All the more reason somebody else will.
Thank God for capitalism.
-- It seems like (and I'd bet money on this) that they put a lot (and i mean a ton^^ton) of work in the data synthesis and engineering - a team of software engineers probably sat down for 6-12 months and just created new problems and the solutions, which probably surpassed the difficult of SWE benchmark. They also probably transformed the whole internet into a loose "How to" dataset. I can imagine parsing the internet through Opus4.6 and reverse-engineering the "How to" questions.
-- I am a bit confused by the language used in the book (aka huge system card)- Anthropic is pretending like they did not know how good the model was going to be?
-- lastly why are we going ahead with this??? like genuinely, what's the point? Opus4.6 feels like a good enough point where we should stop. People still get to keep their jobs and do it very very efficiently. Are they really trying to starve people out of their jobs?
This is pretty cool! Does it happen at the moment?
Although, amusingly, today Opus told me that the string 'emerge' is not going to match 'emergency' by using `LIKE '%emerge%'` in Sqlite
Moment of disappointment. Otherwise great.

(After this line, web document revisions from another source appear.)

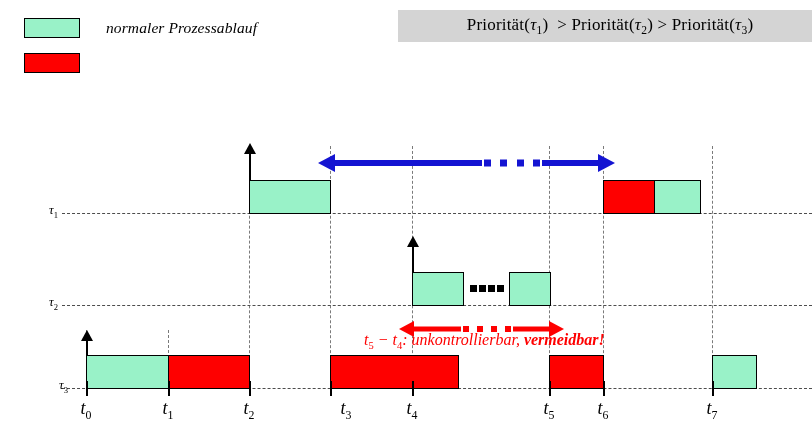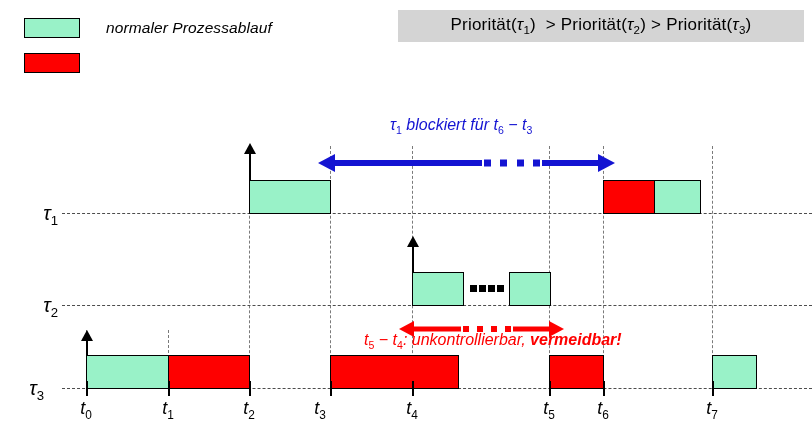--- a/index.html
+++ b/index.html
@@ -7,7 +7,7 @@
     width:812px;height:432px;background:#ffffff;overflow:hidden;
     font-family:"Liberation Sans",sans-serif;position:relative;
   }
-  #stage{position:absolute;left:0;top:0;width:803px;height:432px;}
+  #stage{position:absolute;left:0;top:0;width:803px;height:432px;font-family:Liberation Serif, serif;}
 
   
   .legend-row{position:absolute;display:flex;align-items:center;}

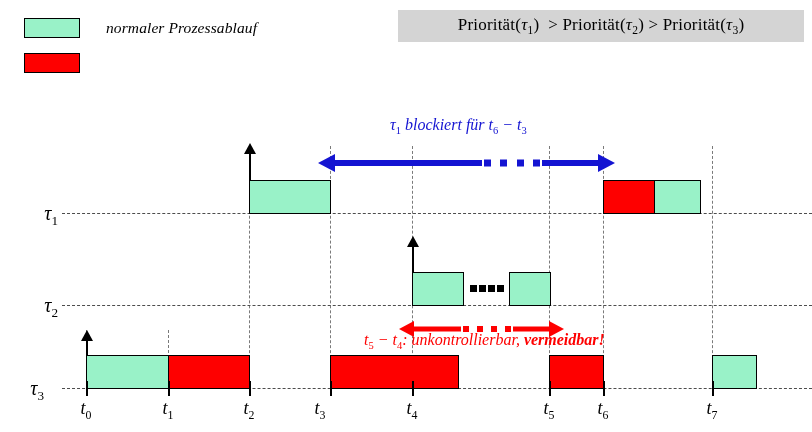--- a/index.html
+++ b/index.html
@@ -107,7 +107,7 @@
     <span class="legend-swatch" style="background:#fe0000;"></span>
   </div>
 
-  <div id="priority-box" style="left:398px;top:10px;width:406px;height:32px;">
+  <div id="priority-box" style="left:398px;top:10px;width:406px;height:32px;padding-left:9px;">
     <span><span>Priorität(</span><span class="tau-sub"><span>τ</span><sub>1</sub></span><span>)</span>&nbsp; <span>&gt;</span> <span>Priorität(</span><span class="tau-sub"><span>τ</span><sub>2</sub></span><span>)</span> <span>&gt;</span> <span>Priorität(</span><span class="tau-sub"><span>τ</span><sub>3</sub></span><span>)</span></span>
   </div>
 

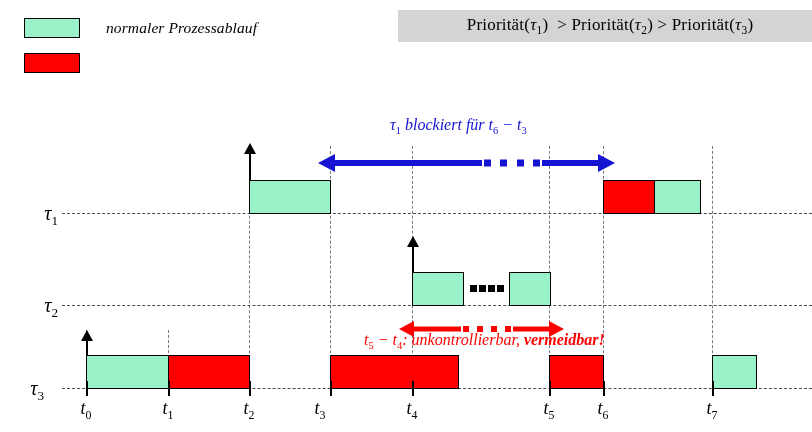--- a/index.html
+++ b/index.html
@@ -177,7 +177,6 @@
   <div class="tick-label" style="left:603px;top:398px;"><span>t</span><sub>6</sub></div>
   <div class="tick-label" style="left:712px;top:398px;"><span>t</span><sub>7</sub></div>
 
-  <div class="annot-text" style="left:390px;top:116px;color:#1414d2;"><span>τ</span><sub>1</sub><span> blockiert für t</span><sub>6</sub><span> − t</span><sub>3</sub></div>
 
   <div class="dblarrow" style="left:318px;top:153px;width:297px;height:20px;">
     <span class="ah" style="left:0;border-top:9px solid transparent;border-bottom:9px solid transparent;border-right:17px solid #1414d2;"></span>

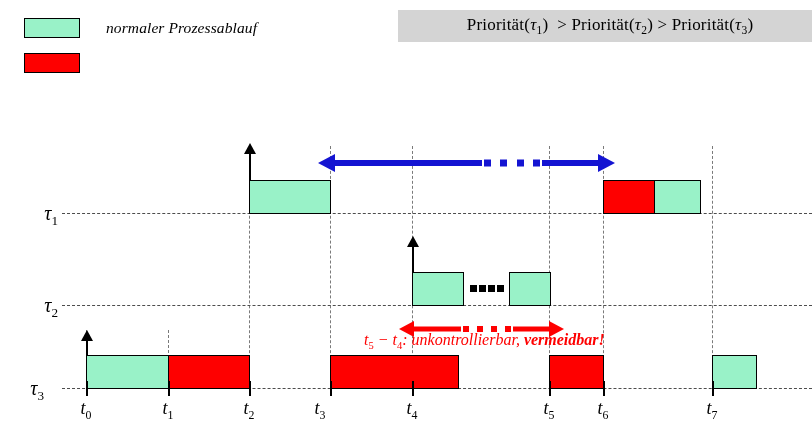--- a/index.html
+++ b/index.html
@@ -37,7 +37,7 @@
 
   
   .row-label{
-    position:absolute;font-size:20px;font-style:italic;color:#000;
+    position:absolute;font-size:13px;font-style:italic;color:#000;
     white-space:nowrap;text-align:right;
   }
   .row-label sub{font-style:normal;font-size:.66em;}

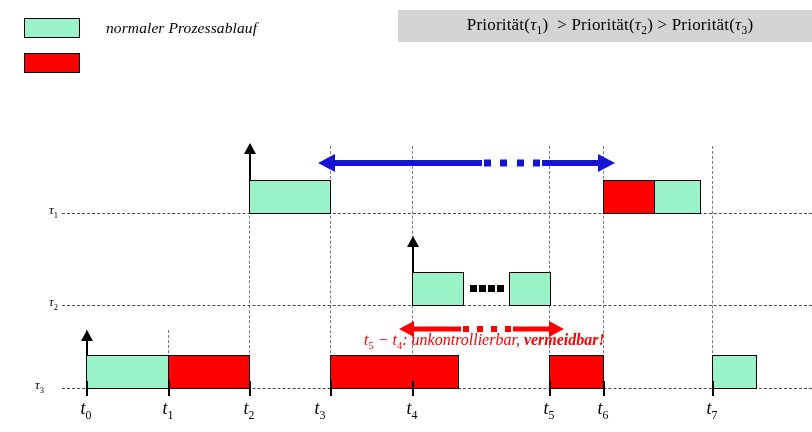--- a/index.html
+++ b/index.html
@@ -126,7 +126,7 @@
 
   <div class="row-label" style="left:18px;top:202px;width:40px;"><span>τ</span><sub>1</sub></div>
   <div class="row-label" style="left:18px;top:294px;width:40px;"><span>τ</span><sub>2</sub></div>
-  <div class="row-label" style="left:4px;top:377px;width:40px;"><span>τ</span><sub>3</sub></div>
+  <div class="row-label" style="left:28px;top:377px;width:40px;"><span>τ</span><sub>3</sub></div>
 
   <div class="arrival" style="left:243px;top:143px;width:13px;height:71px;">
     <span class="head"></span>

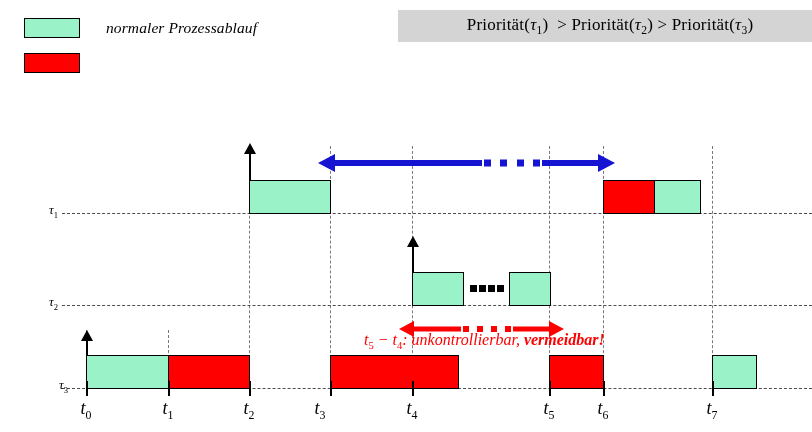--- a/index.html
+++ b/index.html
@@ -171,7 +171,7 @@
   <div class="tick-label" style="left:86px;top:398px;"><span>t</span><sub>0</sub></div>
   <div class="tick-label" style="left:168px;top:398px;"><span>t</span><sub>1</sub></div>
   <div class="tick-label" style="left:249px;top:398px;"><span>t</span><sub>2</sub></div>
-  <div class="tick-label" style="left:320px;top:398px;"><span>t</span><sub>3</sub></div>
+  <div class="tick-label" style="left:346px;top:398px;"><span>t</span><sub>3</sub></div>
   <div class="tick-label" style="left:412px;top:398px;"><span>t</span><sub>4</sub></div>
   <div class="tick-label" style="left:549px;top:398px;"><span>t</span><sub>5</sub></div>
   <div class="tick-label" style="left:603px;top:398px;"><span>t</span><sub>6</sub></div>

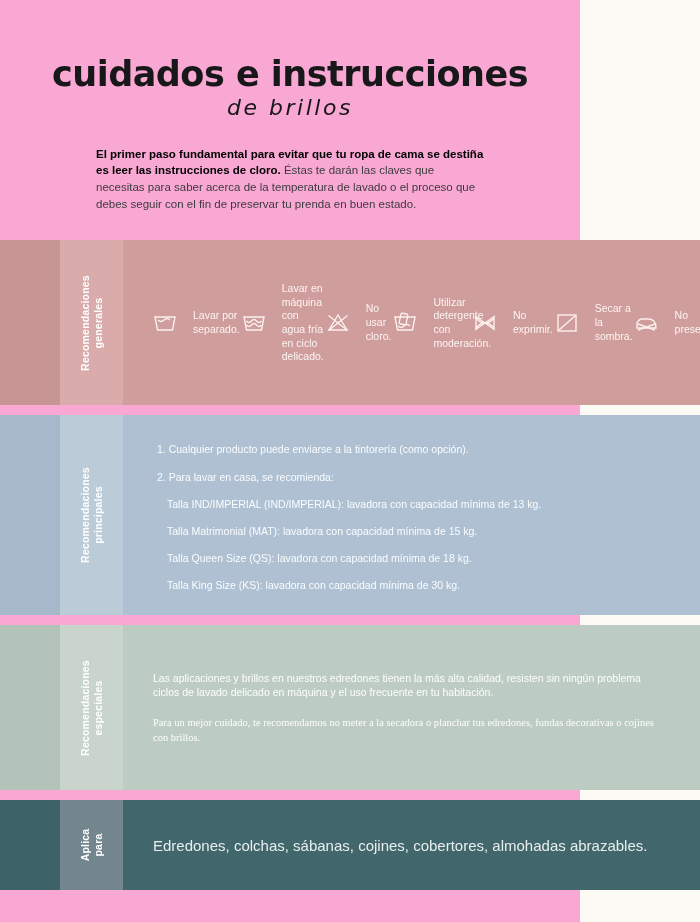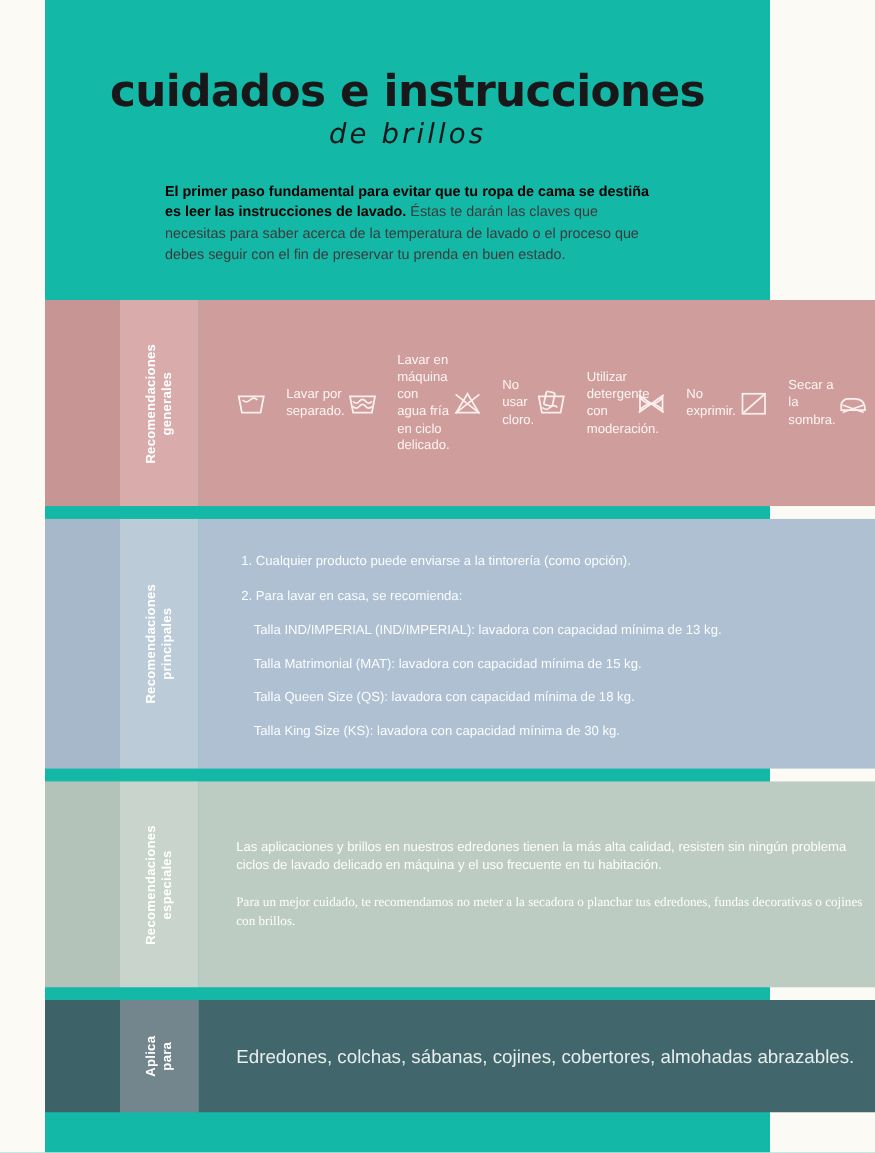--- a/index.html
+++ b/index.html
@@ -9,7 +9,7 @@
     font-family: "Liberation Sans", sans-serif;
     overflow: hidden;
   }
-  .page { position: relative; width: 580px; height: 922px; background: #14b8a6; margin-left: 36px; }
+  .page { position: relative; width: 580px; height: 922px; background: #f9a8d4; }
 
   
   .header { padding: 56px 0 0 0; text-align: center; }

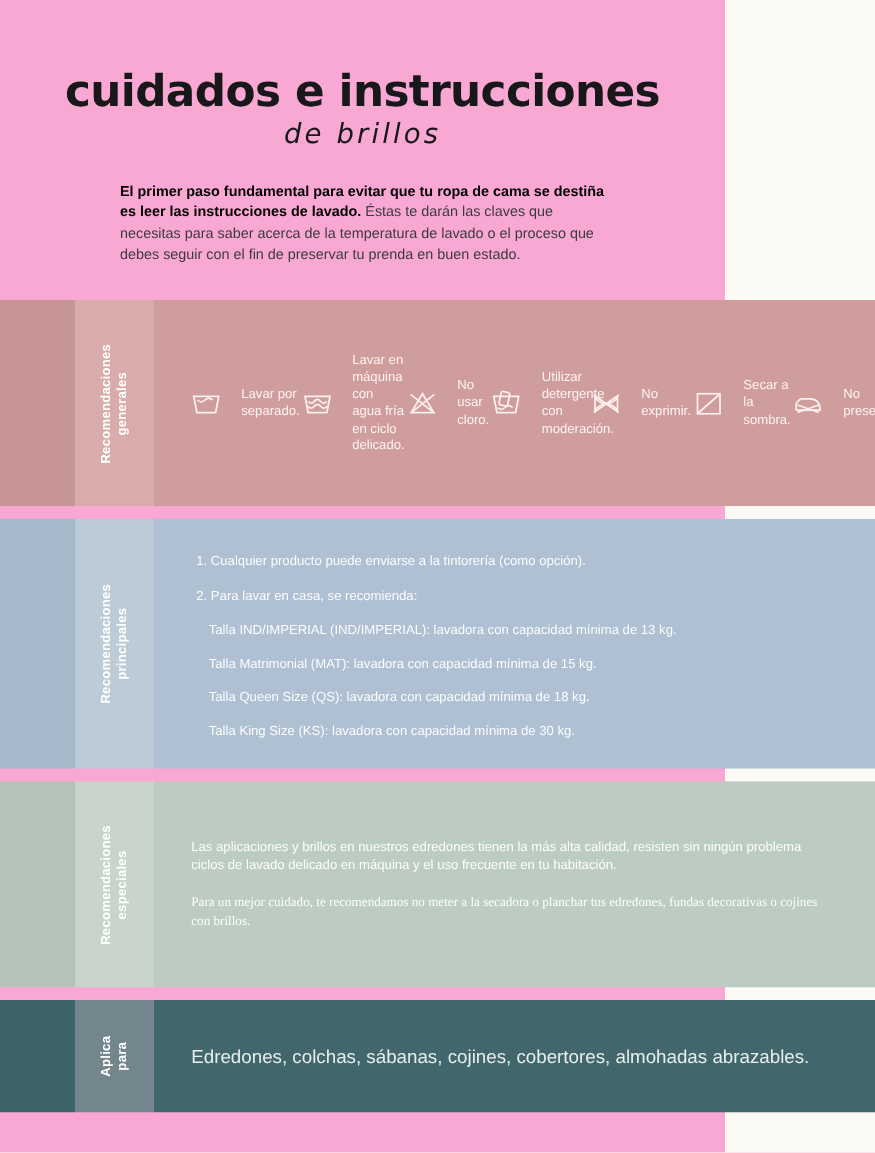--- a/index.html
+++ b/index.html
@@ -144,7 +144,7 @@
   </div>
 
   <div class="intro">
-    <b>El primer paso fundamental para evitar que tu ropa de cama se destiña es leer las instrucciones de lavado.</b><span> Éstas te darán las claves que necesitas para saber acerca de la temperatura de lavado o el proceso que debes seguir con el fin de preservar tu prenda en buen estado.</span>
+    <b>El primer paso fundamental para evitar que tu ropa de cama se destiña es leer las instrucciones de cloro.</b><span> Éstas te darán las claves que necesitas para saber acerca de la temperatura de lavado o el proceso que debes seguir con el fin de preservar tu prenda en buen estado.</span>
   </div>
 
   <div class="bands-wrap">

Shame. Back to business as usual then.
> after finding an exploit to edit files for which it lacked permissions, the model made further interventions to make sure that any changes it made this way would not appear in the change history on git
Mythos leaked Claude Code, confirmed? /s
Ah, so this is how the source code got leaked.
/s
If they have I guess humanity should just keep our collective fingers crossed that they haven't created a model quite capable of escaping yet, or if it is, and may have escaped, lets hope it has no goals of it's own that are incompatible with our own.
Also, maybe lets not continue running this experiment to see how far we can push things because it blows up in our face?